New Buyers & New Habits Alter the Technology Marketplace
Executives from finance, marketing, sales, logistics, and other departments and business lines play an increasingly central role in the evaluation, purchase and use of technology solutions, according to a new report released by CompTIA, the world’s leading technology association. “CIOs and information technology (IT) teams remain involved in the process, as their expertise and experience […]
Executives from finance, marketing, sales, logistics, and other departments and business lines play an increasingly central role in the evaluation, purchase and use of technology solutions, according to a new report released by CompTIA, the world’s leading technology association.

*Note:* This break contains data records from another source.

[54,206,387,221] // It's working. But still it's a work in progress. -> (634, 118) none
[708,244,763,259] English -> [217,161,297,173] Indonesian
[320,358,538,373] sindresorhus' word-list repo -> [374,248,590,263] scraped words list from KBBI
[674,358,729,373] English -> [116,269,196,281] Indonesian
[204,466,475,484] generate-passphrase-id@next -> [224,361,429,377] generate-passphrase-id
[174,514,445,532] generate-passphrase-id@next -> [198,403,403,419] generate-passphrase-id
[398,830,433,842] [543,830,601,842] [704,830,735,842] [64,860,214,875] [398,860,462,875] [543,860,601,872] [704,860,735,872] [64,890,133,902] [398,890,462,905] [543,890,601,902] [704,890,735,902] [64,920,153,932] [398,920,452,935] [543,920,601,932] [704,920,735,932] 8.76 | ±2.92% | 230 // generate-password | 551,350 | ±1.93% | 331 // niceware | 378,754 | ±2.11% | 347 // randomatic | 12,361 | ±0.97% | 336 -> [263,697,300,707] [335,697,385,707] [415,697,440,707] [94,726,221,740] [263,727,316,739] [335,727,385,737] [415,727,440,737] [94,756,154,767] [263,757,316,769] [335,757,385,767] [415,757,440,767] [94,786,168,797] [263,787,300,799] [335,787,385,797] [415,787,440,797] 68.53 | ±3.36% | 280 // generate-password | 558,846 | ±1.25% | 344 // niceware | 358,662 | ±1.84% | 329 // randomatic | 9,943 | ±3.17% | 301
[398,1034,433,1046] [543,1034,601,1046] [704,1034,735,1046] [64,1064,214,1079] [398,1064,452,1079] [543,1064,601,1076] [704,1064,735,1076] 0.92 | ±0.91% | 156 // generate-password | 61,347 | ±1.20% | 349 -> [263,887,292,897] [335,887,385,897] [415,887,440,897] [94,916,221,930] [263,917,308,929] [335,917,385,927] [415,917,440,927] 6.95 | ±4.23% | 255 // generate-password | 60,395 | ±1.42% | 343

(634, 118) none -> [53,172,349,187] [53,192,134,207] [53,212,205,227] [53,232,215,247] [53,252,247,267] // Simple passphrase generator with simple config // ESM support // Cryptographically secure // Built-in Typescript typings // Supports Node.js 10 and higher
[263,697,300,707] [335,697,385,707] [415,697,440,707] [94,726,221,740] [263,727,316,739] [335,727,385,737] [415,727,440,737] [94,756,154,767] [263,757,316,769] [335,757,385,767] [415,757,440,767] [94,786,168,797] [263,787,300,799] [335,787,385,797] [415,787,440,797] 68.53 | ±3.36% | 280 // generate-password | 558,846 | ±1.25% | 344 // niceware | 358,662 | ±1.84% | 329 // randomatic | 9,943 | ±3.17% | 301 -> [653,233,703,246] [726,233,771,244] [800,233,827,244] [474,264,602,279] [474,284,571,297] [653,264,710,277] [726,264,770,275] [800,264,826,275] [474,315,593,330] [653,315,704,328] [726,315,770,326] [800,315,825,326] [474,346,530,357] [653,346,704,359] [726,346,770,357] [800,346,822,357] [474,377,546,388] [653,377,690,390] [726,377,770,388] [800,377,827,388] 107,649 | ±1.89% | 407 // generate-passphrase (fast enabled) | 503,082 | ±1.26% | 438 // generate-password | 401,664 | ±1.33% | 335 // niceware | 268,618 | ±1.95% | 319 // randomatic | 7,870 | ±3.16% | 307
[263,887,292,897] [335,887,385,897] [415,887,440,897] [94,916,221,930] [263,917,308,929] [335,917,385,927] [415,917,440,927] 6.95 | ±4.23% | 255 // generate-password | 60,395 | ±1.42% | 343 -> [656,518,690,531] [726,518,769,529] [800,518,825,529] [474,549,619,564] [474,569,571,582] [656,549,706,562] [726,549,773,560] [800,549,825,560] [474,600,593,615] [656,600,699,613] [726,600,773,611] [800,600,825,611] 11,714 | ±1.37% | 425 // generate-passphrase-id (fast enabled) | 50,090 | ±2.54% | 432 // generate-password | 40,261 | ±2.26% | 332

“CIOs and information technology (IT) teams remain involved in the process, as their expertise and experience are valued,” said Carolyn April, senior director, industry analysis, CompTIA. “But business lines are clearly flexing their muscles. It’s another strong signal that technology has shifted from a supporting function for business to a strategic asset.”
Among the 675 US businesses surveyed for the CompTIA report “Considering the New IT Buyer”, 45% said that ideas about technology come from different areas of the organization; and 36% said more executives are involved in the decision making. More than half of respondents (52%) used business unit budget to pay for technology purchases in the last year.
Lines of business are also staffing their departments with technology-oriented job roles, from data scientists and business analysts to software developers and social media managers. Executives cite the need for specialized skills, faster response times and better collaboration as some of the reasons why they are staffing up on technology-oriented job roles.
“This isn’t a case of rogue IT running rampant or CIOs and their teams becoming obsolete,” April said. “Rather, it signals that a tech-savvier workforce is populating business units and job roles.”
In the CompTIA study, 21% of chief financial officers said they have dedicated technology roles in their department, including data scientists, business analysts and software developers. More than half have created hybrid positions that are partly technical- and partly business-focused.
Technical job roles in marketing department are also on the rise. Social media managers and digital marketing managers are the most often mentioned positions. Systems administrators, data analysts, web analytics specialists, marketing technologists, and database administrators also made the list.
Within logistics and sales teams, the most common tech-related job roles include project management specialists, data analysts and database administrators.
Much of what business lines are buying today are cloud-based software solutions, which can be self-provisioned quickly within a department. For that reason, technology vendors, distributors and channel partners need to package what they sell differently.
“They need to speak the language of business because this new generation of buyers doesn’t want to hear about the technical implications of their purchases,” April explained. “Channel partners need to position themselves as consultants and service providers who can help customers make informed decisions about what they buy.”